╭─ Listed entries
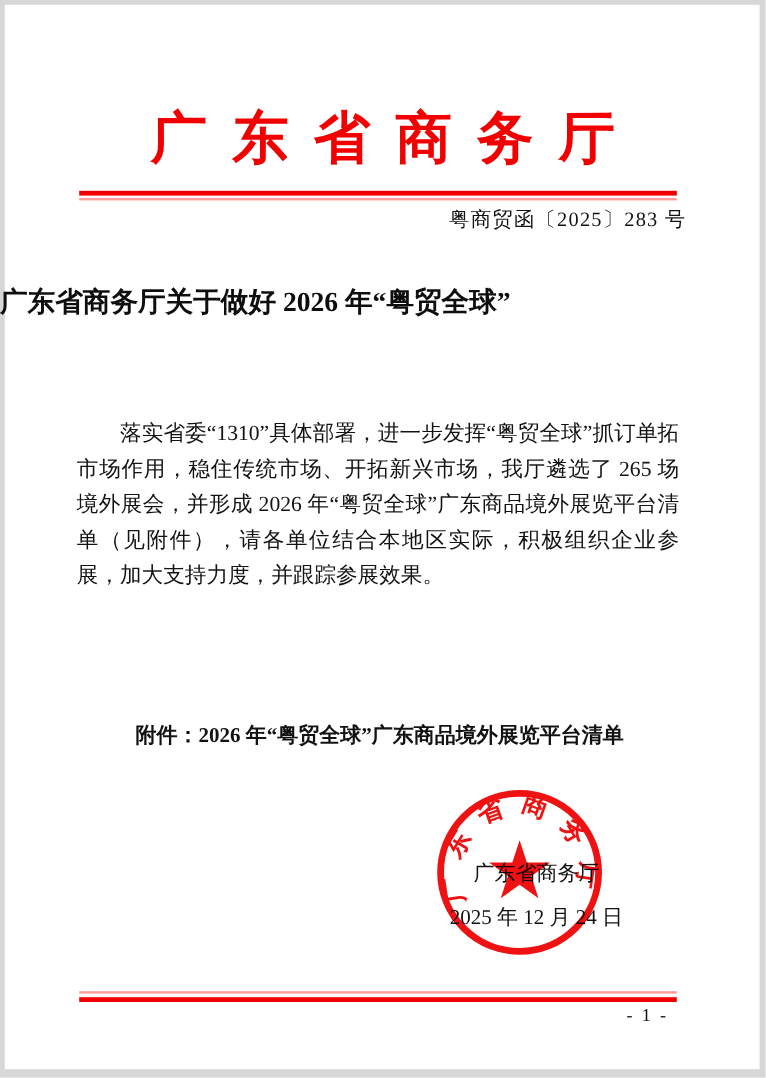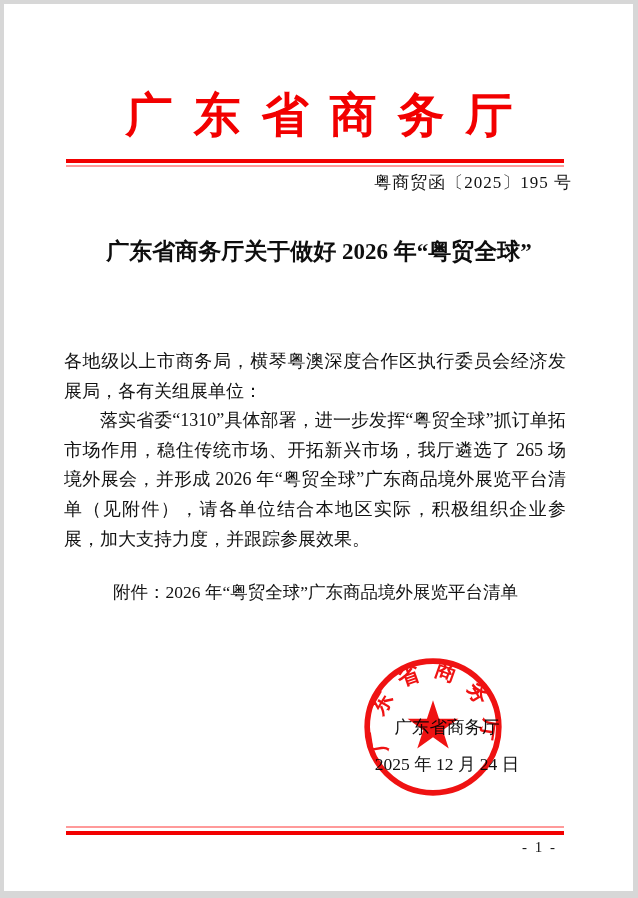"粤商贸函〔2025〕195 号" div.doc-number { text: 195 -> 283 }
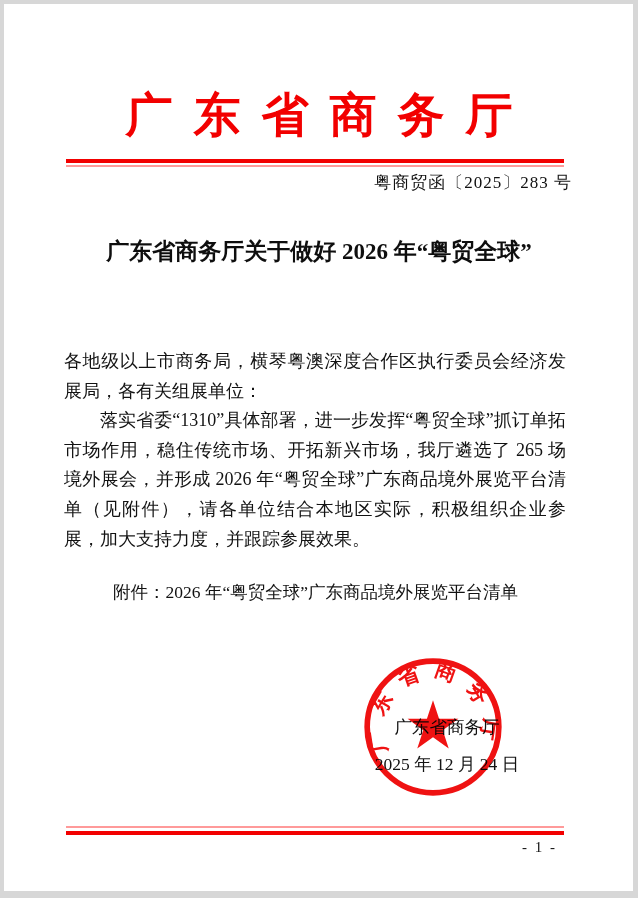"广东省商务厅关于做好 2026 年“粤贸全球”" .notice-title { text-align: center -> none }
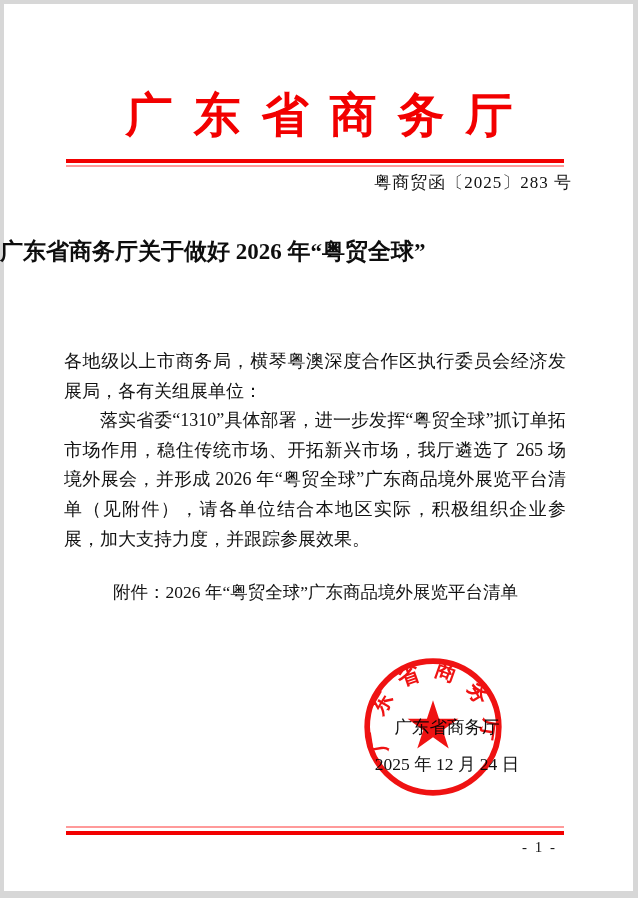"各地级以上市商务局，横琴粤澳深度合作区执行委员会经济发展局，各有关组展单位：" p.salutation { html: <p>各地级以上市商务局，横琴粤澳深度合作区执行委员会经济发展局，各有关组展单位：</p> -> none }
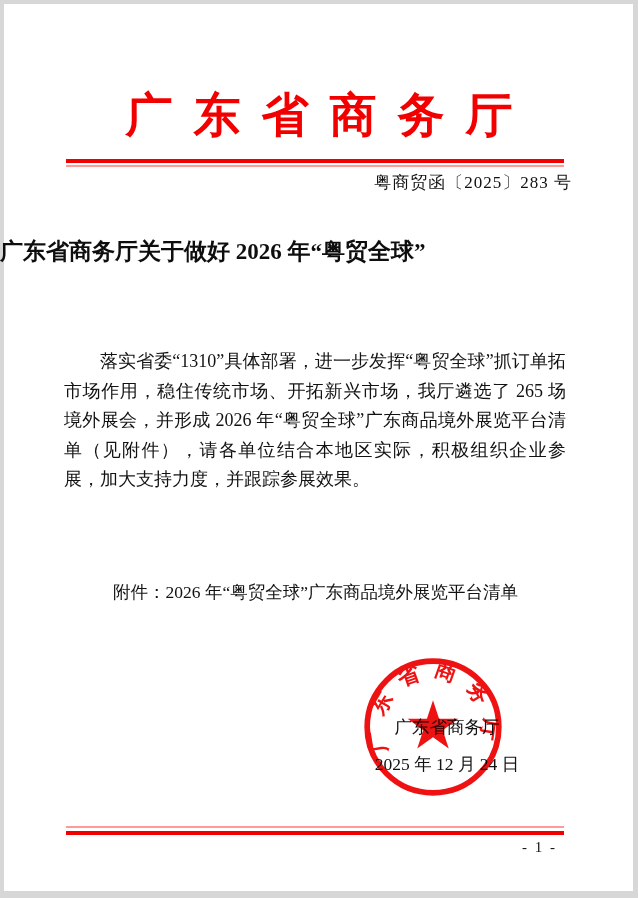"附件：2026 年“粤贸全球”广东商品境外展览平台清单" .attachment-line { font-weight: none -> bold; top: 580px -> 600px }
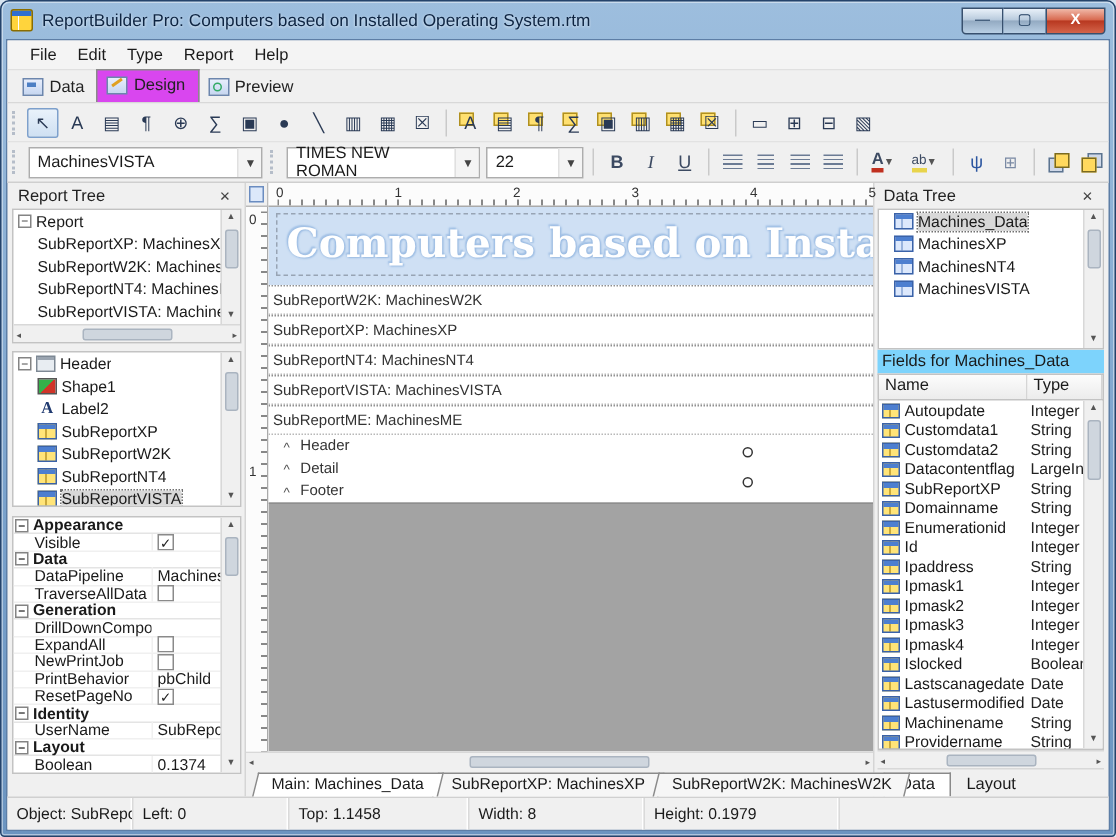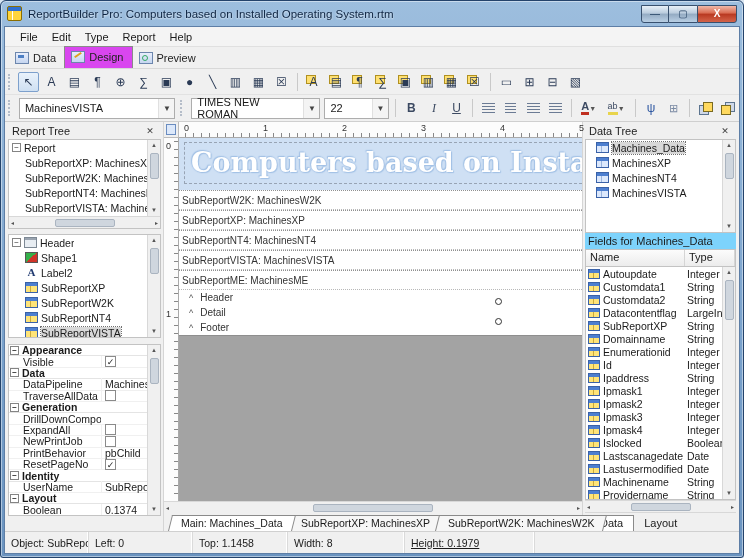"Top: 1.1458" .sb-cell.c2 { width: 95px -> 120px }
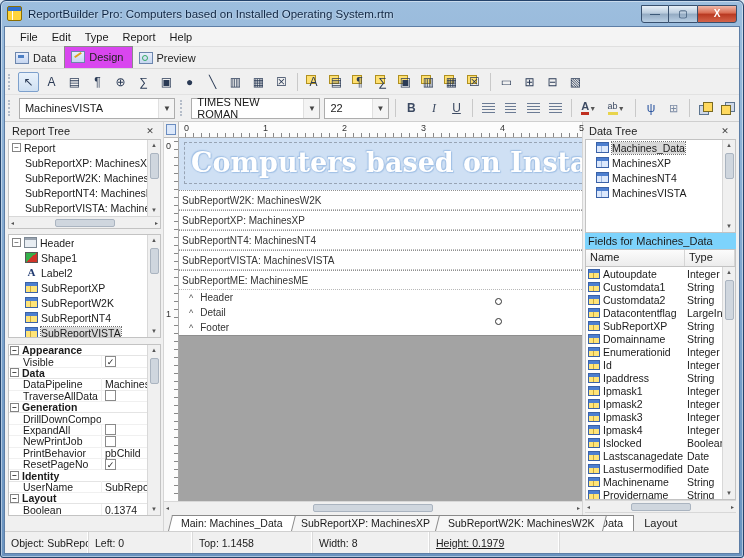"Height: 0.1979" .sb-cell.c4 { text-decoration: underline -> none }
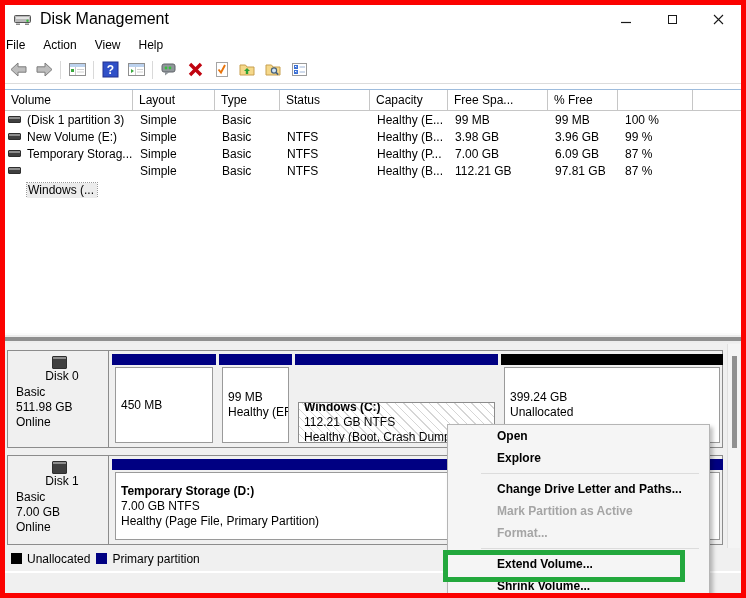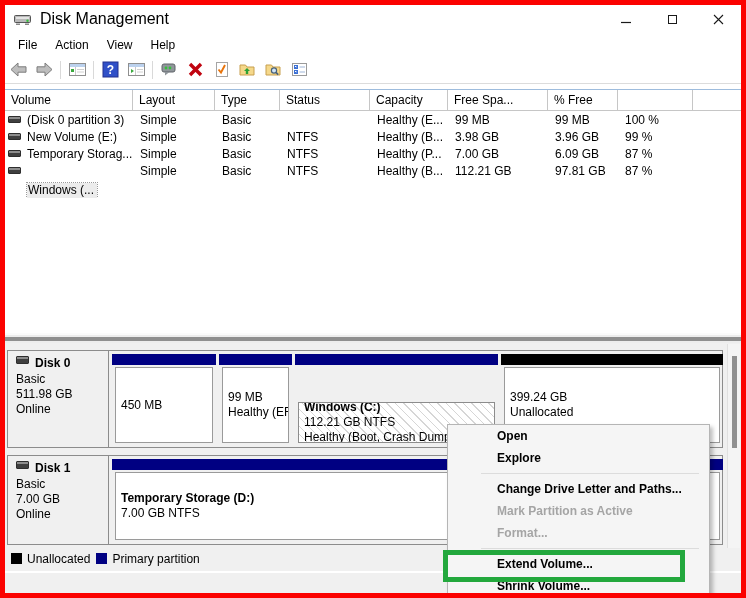"File" .menu-item:first-child { padding-left: 13px -> 1px }
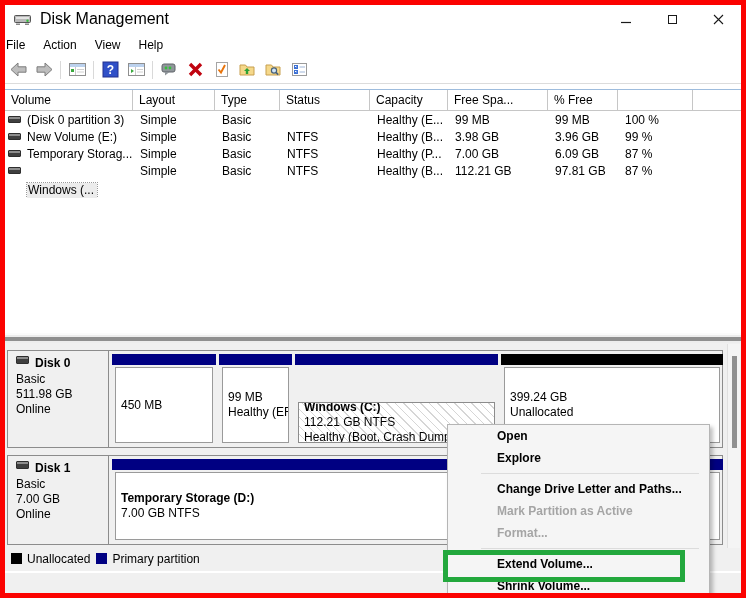"(Disk 0 partition 3)" span { text: 0 -> 1 }
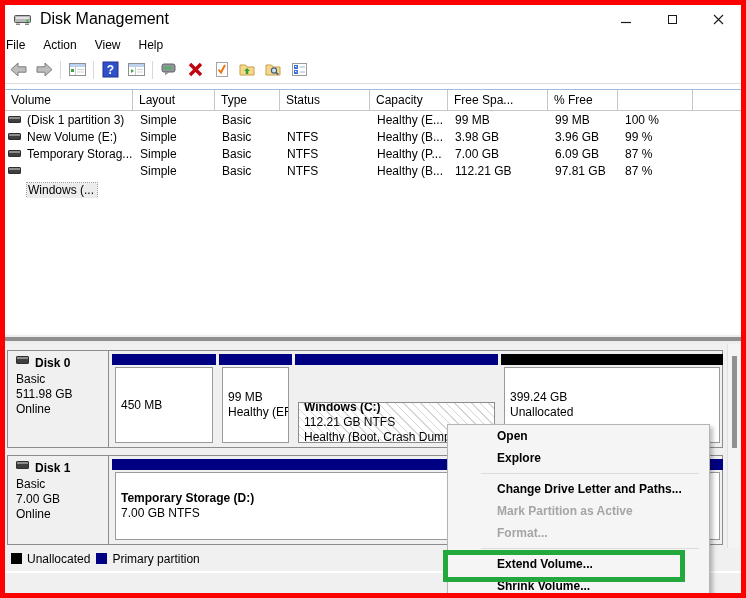"Disk 0" .disk-title { align-items: flex-start -> center; flex-direction: none -> column; font-weight: bold -> normal }
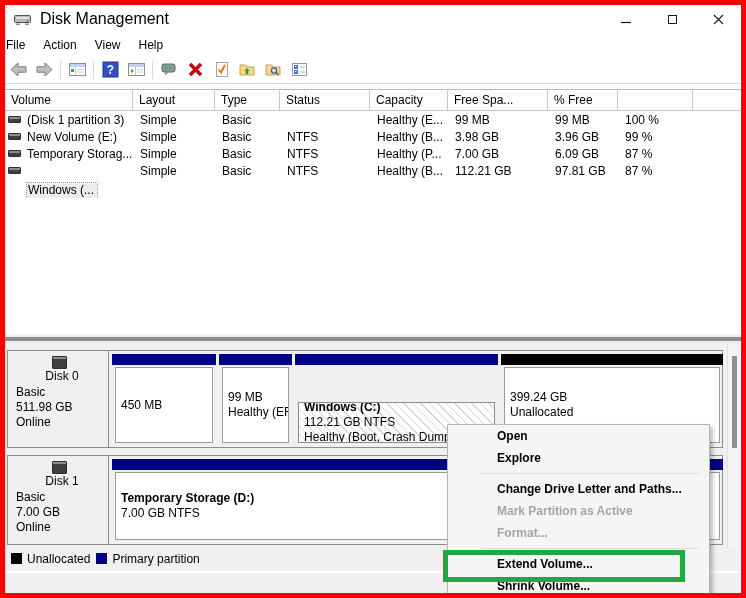"Healthy (Page File, Primary Partition)" div { html: none -> <div>Healthy (Page File, Primary Partition)</div> }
╰─
● **About this exercise**: An exact copy is needed of only the lines from the top of the material through the line with "text-decoration: underline ->"; no pictures belong in it.

● **Solution below**:
"粤商贸函〔2025〕195 号" div.doc-number { text: 195 -> 283 }
"广东省商务厅关于做好 2026 年“粤贸全球”" .notice-title { text-align: center -> none }
"各地级以上市商务局，横琴粤澳深度合作区执行委员会经济发展局，各有关组展单位：" p.salutation { html: <p>各地级以上市商务局，横琴粤澳深度合作区执行委员会经济发展局，各有关组展单位：</p> -> none }
"附件：2026 年“粤贸全球”广东商品境外展览平台清单" .attachment-line { font-weight: none -> bold; top: 580px -> 600px }
"Top: 1.1458" .sb-cell.c2 { width: 95px -> 120px }
"Height: 0.1979" .sb-cell.c4 { text-decoration: underline -> none }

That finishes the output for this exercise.